Information given
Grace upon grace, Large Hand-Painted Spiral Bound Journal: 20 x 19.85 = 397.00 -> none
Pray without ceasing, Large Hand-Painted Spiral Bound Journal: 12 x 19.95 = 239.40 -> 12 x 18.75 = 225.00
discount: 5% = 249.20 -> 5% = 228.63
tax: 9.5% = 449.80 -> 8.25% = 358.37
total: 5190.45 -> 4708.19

==

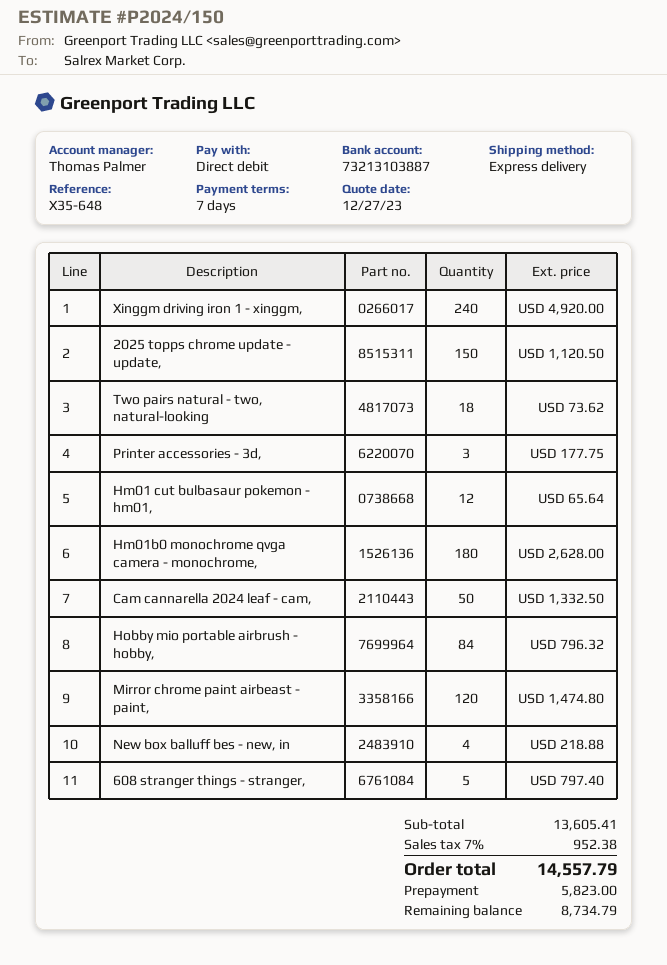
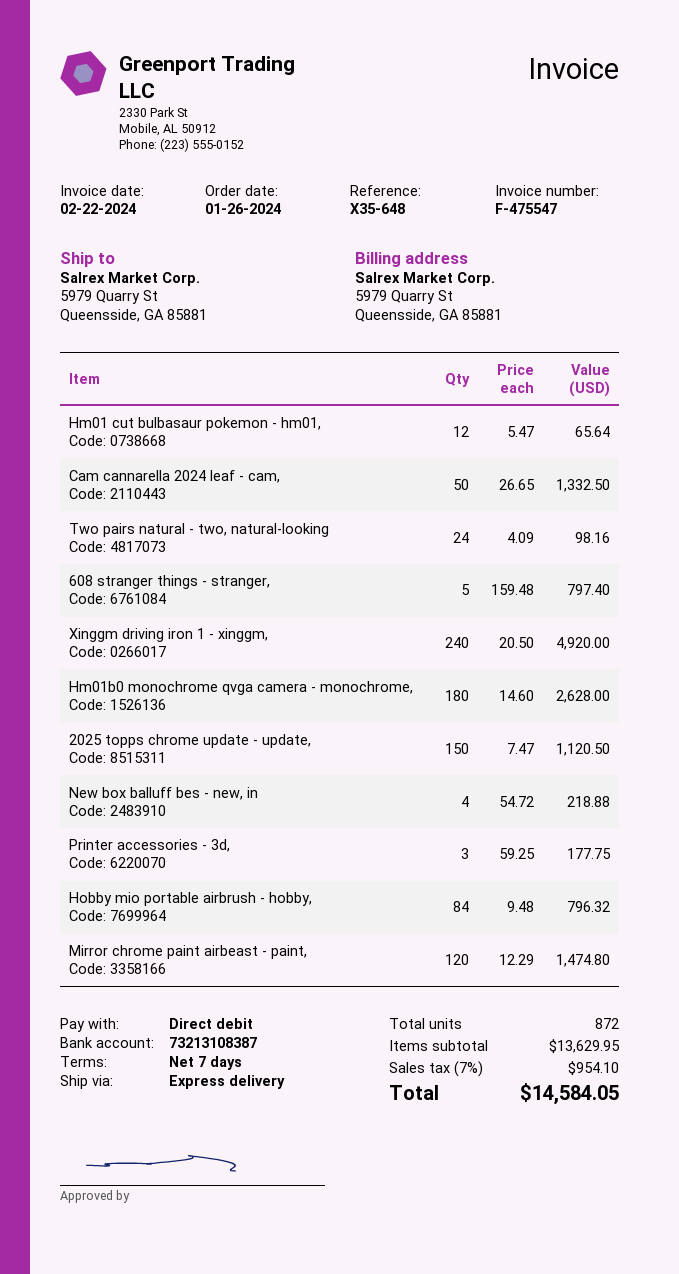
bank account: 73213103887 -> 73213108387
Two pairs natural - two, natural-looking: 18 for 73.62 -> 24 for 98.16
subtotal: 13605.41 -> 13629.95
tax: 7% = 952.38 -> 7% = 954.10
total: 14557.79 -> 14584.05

Directions for this task
All that belongs in the answer is the run of lines above from the line containing "Grace upon grace, Large" through the line containing "total: 5190.45 -> 4708.19", exactly as written.

Task solution
Grace upon grace, Large Hand-Painted Spiral Bound Journal: 20 x 19.85 = 397.00 -> none
Pray without ceasing, Large Hand-Painted Spiral Bound Journal: 12 x 19.95 = 239.40 -> 12 x 18.75 = 225.00
discount: 5% = 249.20 -> 5% = 228.63
tax: 9.5% = 449.80 -> 8.25% = 358.37
total: 5190.45 -> 4708.19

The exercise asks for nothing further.